WHAT YOU NEED TO DO >>
Search the entries for the word "date" and report each line that has it.

DATA FOR THE TASK >>
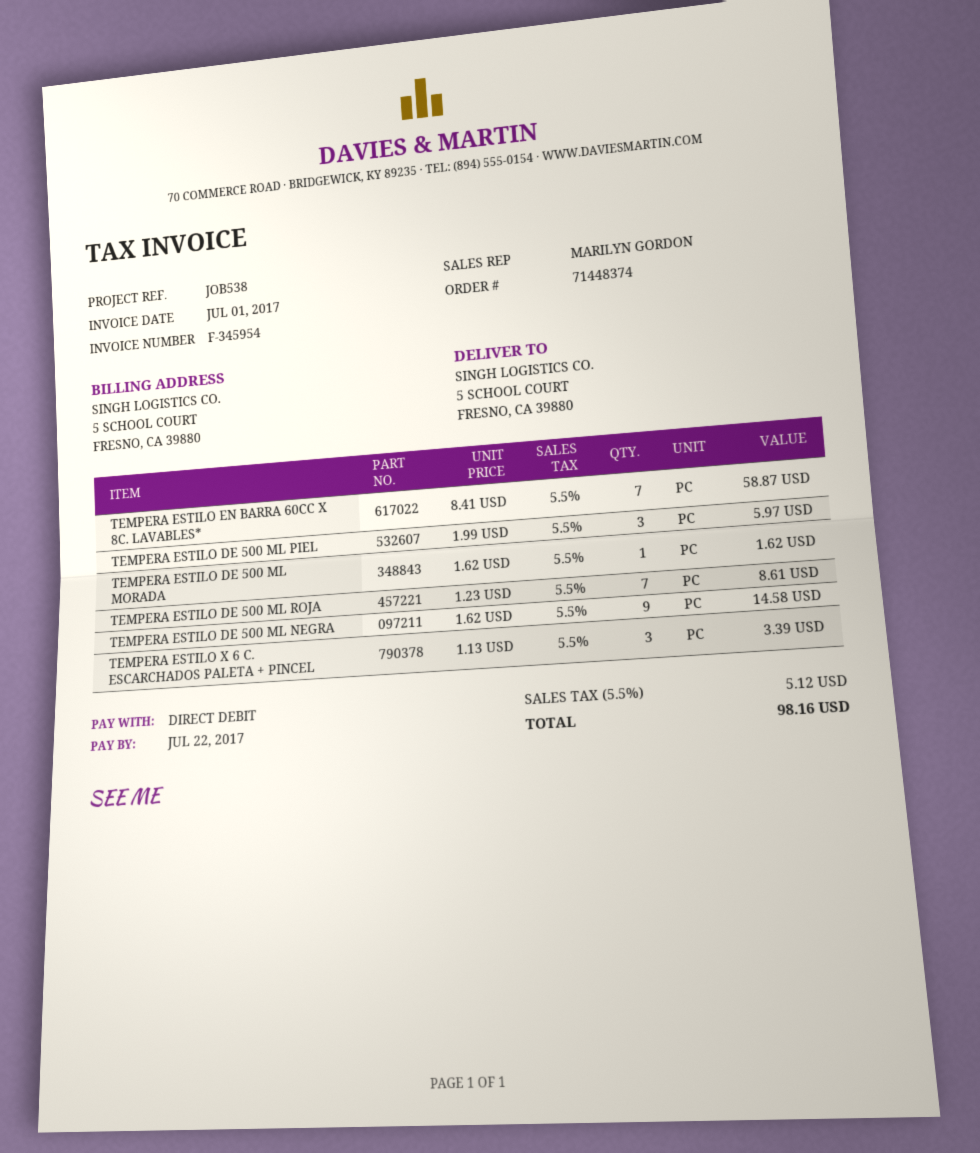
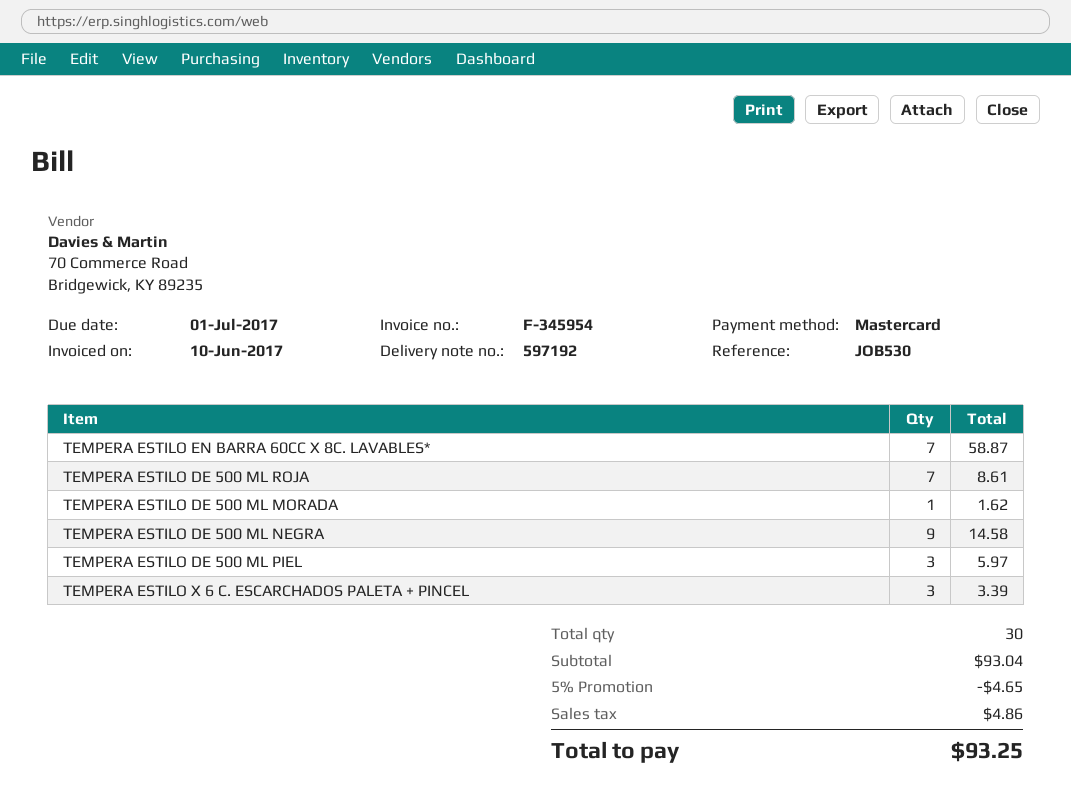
invoice date: 2017-07-01 -> 2017-06-10
due date: 2017-07-22 -> 2017-07-01
reference: JOB538 -> JOB530
payment method: direct debit -> Mastercard
discount: none -> 5% = 4.65
tax: 5.12 -> 4.86
total: 98.16 -> 93.25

TASK OUTPUT >>
invoice date: 2017-07-01 -> 2017-06-10
due date: 2017-07-22 -> 2017-07-01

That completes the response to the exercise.